Armazenar energia renovável continua sendo um dos maiores desafios da transição energética global. Painéis solares produzem eletricidade apenas durante o dia. Turbinas eólicas dependem do vento. Em muitos momentos, a geração supera o consumo — e boa parte dessa energia acaba desperdiçada.
Foi tentando resolver justamente esse problema que pesquisadores alemães desenvolveram uma tecnologia incomum: enormes esferas instaladas no fundo do oceano capazes de funcionar como baterias gigantes.
O projeto está sendo conduzido pelo Instituto Fraunhofer de Economia de Energia e Tecnologia de Sistemas Energéticos (Fraunhofer IEE), uma das instituições de pesquisa aplicada mais importantes da Alemanha. A proposta chamou atenção internacional por unir armazenamento energético, engenharia submarina e energia renovável em um único sistema.
E agora os Estados Unidos também começaram a testar a tecnologia.
Como funcionam as “baterias submarinas”
O conceito é relativamente simples — embora a engenharia envolvida seja extremamente complexa.
As estruturas são grandes esferas ocas posicionadas a centenas de metros de profundidade no oceano. Cada uma possui conexões elétricas próprias, válvulas e turbinas internas.
Quando existe excesso de energia renovável na rede elétrica, essa eletricidade é usada para bombear água para fora da esfera. Com isso, o interior permanece praticamente vazio, armazenando energia na forma de diferença de pressão.
Mais tarde, quando a rede precisar de eletricidade, o processo acontece ao contrário.
As válvulas são abertas e a pressão natural do oceano força a entrada da água dentro da esfera. Esse fluxo movimenta turbinas internas que geram eletricidade novamente e a devolvem para a rede.
Na prática, funciona como uma espécie de hidrelétrica submarina compacta.
O oceano vira uma gigantesca fonte de pressão natural

A grande sacada da tecnologia está justamente em aproveitar a pressão das profundezas oceânicas.

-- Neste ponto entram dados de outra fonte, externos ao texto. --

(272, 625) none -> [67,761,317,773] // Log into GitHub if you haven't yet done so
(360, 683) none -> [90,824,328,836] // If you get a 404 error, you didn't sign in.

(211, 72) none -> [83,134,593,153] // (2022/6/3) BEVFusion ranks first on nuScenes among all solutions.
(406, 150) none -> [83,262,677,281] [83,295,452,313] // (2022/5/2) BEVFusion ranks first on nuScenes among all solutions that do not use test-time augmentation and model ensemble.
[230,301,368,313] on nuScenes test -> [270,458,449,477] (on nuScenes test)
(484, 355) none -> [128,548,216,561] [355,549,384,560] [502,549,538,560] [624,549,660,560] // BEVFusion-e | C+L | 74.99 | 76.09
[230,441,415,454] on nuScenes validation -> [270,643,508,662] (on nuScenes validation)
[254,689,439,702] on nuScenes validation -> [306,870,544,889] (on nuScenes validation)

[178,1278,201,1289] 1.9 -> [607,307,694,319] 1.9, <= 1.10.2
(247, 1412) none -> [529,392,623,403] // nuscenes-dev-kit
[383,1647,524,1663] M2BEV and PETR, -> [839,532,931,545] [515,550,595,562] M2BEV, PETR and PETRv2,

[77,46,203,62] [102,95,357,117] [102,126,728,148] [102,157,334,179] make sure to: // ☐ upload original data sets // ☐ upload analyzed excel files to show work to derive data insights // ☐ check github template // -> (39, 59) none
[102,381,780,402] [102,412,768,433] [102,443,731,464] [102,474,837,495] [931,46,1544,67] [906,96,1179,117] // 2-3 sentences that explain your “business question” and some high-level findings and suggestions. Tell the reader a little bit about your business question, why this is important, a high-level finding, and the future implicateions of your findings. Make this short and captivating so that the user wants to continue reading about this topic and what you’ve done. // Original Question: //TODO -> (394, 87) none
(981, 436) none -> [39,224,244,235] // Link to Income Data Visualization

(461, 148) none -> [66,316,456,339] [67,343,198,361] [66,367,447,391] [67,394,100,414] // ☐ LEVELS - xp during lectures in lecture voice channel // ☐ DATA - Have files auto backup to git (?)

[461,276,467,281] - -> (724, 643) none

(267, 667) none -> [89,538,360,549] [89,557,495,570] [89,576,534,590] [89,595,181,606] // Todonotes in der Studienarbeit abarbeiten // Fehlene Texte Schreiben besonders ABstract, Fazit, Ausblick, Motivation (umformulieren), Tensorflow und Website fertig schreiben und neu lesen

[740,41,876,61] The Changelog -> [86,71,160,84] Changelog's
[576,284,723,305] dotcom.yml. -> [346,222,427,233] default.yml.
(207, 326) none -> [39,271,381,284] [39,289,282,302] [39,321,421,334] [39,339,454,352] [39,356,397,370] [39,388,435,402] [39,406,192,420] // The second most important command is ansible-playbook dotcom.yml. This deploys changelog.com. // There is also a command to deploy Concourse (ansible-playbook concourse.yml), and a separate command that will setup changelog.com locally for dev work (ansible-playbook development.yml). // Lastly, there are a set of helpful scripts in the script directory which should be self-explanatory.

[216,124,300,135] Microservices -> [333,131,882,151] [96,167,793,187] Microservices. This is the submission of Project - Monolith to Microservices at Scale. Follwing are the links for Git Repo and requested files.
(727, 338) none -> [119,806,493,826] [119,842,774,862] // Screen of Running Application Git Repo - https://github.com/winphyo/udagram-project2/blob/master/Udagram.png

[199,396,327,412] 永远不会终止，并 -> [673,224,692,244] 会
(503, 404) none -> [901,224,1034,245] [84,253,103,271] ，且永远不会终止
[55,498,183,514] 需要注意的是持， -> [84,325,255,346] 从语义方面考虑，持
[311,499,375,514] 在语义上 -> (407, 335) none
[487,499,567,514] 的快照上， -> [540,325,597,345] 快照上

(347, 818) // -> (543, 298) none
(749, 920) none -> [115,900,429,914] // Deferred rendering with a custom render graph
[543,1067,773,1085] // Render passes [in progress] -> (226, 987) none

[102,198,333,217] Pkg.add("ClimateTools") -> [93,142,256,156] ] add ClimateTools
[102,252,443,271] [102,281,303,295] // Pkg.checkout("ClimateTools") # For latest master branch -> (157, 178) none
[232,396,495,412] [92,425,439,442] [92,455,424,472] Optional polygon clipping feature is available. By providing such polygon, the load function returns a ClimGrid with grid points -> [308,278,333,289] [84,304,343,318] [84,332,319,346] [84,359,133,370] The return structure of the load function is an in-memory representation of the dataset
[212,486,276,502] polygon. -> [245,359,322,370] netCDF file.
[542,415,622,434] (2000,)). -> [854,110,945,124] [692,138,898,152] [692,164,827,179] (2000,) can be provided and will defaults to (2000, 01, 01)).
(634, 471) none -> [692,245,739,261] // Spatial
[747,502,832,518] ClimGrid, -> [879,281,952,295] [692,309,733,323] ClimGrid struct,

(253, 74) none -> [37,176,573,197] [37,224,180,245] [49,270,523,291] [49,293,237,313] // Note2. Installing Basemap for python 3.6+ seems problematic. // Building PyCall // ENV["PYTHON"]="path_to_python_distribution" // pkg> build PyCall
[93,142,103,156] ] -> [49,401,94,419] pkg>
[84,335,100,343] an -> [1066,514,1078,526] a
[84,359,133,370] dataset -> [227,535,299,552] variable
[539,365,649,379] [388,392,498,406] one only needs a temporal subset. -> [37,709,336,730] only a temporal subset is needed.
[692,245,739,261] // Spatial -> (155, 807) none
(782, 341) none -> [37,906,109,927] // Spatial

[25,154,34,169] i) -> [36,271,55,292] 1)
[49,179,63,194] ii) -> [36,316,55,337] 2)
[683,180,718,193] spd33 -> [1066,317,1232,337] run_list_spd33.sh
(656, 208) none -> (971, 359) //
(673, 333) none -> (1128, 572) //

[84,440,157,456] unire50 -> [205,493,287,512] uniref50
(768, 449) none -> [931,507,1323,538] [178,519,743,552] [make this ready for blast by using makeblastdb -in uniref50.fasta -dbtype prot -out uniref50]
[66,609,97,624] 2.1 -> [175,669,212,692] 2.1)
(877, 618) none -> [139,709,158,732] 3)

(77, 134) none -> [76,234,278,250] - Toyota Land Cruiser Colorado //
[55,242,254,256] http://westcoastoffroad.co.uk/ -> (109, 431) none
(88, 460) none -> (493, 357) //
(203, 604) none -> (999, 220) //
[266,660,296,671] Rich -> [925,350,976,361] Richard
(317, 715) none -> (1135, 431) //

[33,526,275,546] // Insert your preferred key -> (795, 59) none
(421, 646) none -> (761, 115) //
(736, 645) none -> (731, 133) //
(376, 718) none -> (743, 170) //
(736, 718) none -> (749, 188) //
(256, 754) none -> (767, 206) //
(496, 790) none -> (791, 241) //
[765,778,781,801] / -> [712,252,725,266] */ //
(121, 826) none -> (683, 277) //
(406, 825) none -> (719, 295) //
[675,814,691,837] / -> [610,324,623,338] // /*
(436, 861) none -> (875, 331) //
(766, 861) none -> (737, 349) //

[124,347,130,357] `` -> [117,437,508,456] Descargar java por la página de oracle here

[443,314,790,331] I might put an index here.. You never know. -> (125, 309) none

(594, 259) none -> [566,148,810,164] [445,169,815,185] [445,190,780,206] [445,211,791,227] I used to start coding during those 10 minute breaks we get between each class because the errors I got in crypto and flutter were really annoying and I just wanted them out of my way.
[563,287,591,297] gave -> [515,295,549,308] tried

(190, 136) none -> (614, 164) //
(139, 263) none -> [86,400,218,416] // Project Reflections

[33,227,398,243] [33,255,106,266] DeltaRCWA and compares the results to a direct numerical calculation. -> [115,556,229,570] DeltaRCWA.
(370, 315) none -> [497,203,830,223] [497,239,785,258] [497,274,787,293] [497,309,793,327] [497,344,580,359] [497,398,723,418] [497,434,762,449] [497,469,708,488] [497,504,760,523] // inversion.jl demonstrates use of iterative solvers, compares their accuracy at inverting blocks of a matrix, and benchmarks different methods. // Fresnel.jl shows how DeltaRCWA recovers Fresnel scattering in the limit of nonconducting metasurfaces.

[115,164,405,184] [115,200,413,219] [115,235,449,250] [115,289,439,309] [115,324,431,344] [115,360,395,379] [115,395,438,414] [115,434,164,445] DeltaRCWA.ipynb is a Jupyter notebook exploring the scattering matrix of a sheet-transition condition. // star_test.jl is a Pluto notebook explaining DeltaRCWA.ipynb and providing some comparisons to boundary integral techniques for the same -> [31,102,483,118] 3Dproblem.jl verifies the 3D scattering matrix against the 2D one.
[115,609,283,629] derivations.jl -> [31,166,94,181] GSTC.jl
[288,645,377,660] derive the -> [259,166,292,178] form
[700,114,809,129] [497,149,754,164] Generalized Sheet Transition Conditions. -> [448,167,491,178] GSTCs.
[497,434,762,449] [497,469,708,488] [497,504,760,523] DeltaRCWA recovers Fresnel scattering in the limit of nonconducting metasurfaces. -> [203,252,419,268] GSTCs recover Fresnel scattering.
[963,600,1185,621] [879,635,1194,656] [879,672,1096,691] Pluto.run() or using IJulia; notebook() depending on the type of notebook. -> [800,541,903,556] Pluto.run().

Quanto maior a profundidade, maior a pressão exercida pela água. Isso significa que as esferas conseguem armazenar energia utilizando forças naturais do próprio oceano, sem necessidade de grandes barragens ou reservatórios em terra.
Segundo os pesquisadores, cada esfera pode pesar aproximadamente 400 toneladas e operar durante cerca de 50 a 60 anos.
Os primeiros testes indicam capacidade energética de aproximadamente 0,4 megawatt-hora por unidade.
Embora ainda seja um valor relativamente pequeno comparado a grandes sistemas industriais, os cientistas acreditam que múltiplas esferas conectadas poderiam criar instalações muito maiores no futuro.
Os Estados Unidos já estão testando o projeto
A tecnologia começou a sair do papel e entrar em fase prática.
Os Estados Unidos estão conduzindo testes do sistema na costa da Califórnia. O plano é instalar diversas dessas esferas submarinas a aproximadamente 500 metros de profundidade ao longo dos próximos anos.
A escolha da Califórnia não é coincidência.
O estado possui uma das maiores produções de energia renovável dos EUA, especialmente solar. Em determinados horários, a geração elétrica chega a superar a demanda, criando justamente o problema que esse tipo de bateria tenta resolver.
Armazenar esse excesso de energia pode ser fundamental para estabilizar redes elétricas baseadas em fontes renováveis intermitentes.
Menor impacto ambiental que grandes barragens
Outro ponto que tornou o projeto atraente é o potencial ambiental.
Sistemas tradicionais de armazenamento hidráulico normalmente exigem grandes reservatórios, barragens e alterações significativas na paisagem natural. Isso costuma gerar resistência social e impactos ecológicos importantes.
No fundo do mar, o cenário muda bastante.
Segundo Bernhard Ernst, pesquisador do Fraunhofer IEE, o potencial de expansão do armazenamento hidráulico convencional é limitado justamente pelas restrições ambientais e geográficas.
Já o ambiente submarino oferece muito mais espaço disponível e menos interferência direta em áreas urbanas ou ecossistemas terrestres.
Além disso, os pesquisadores acreditam que projetos instalados no oceano tendem a enfrentar menor resistência pública em comparação com grandes obras terrestres.
Uma possível peça importante da transição energética
O projeto ainda está em fase experimental, mas mostra como a corrida pela energia limpa está levando cientistas a explorar soluções cada vez mais criativas.
Se funcionar em larga escala, a tecnologia poderá ajudar países a armazenar grandes quantidades de energia renovável de maneira relativamente estável e duradoura.
E talvez o detalhe mais curioso seja justamente este: uma das futuras baterias do planeta pode não ficar em desertos solares ou gigantescos parques industriais — mas escondida silenciosamente no fundo do oceano.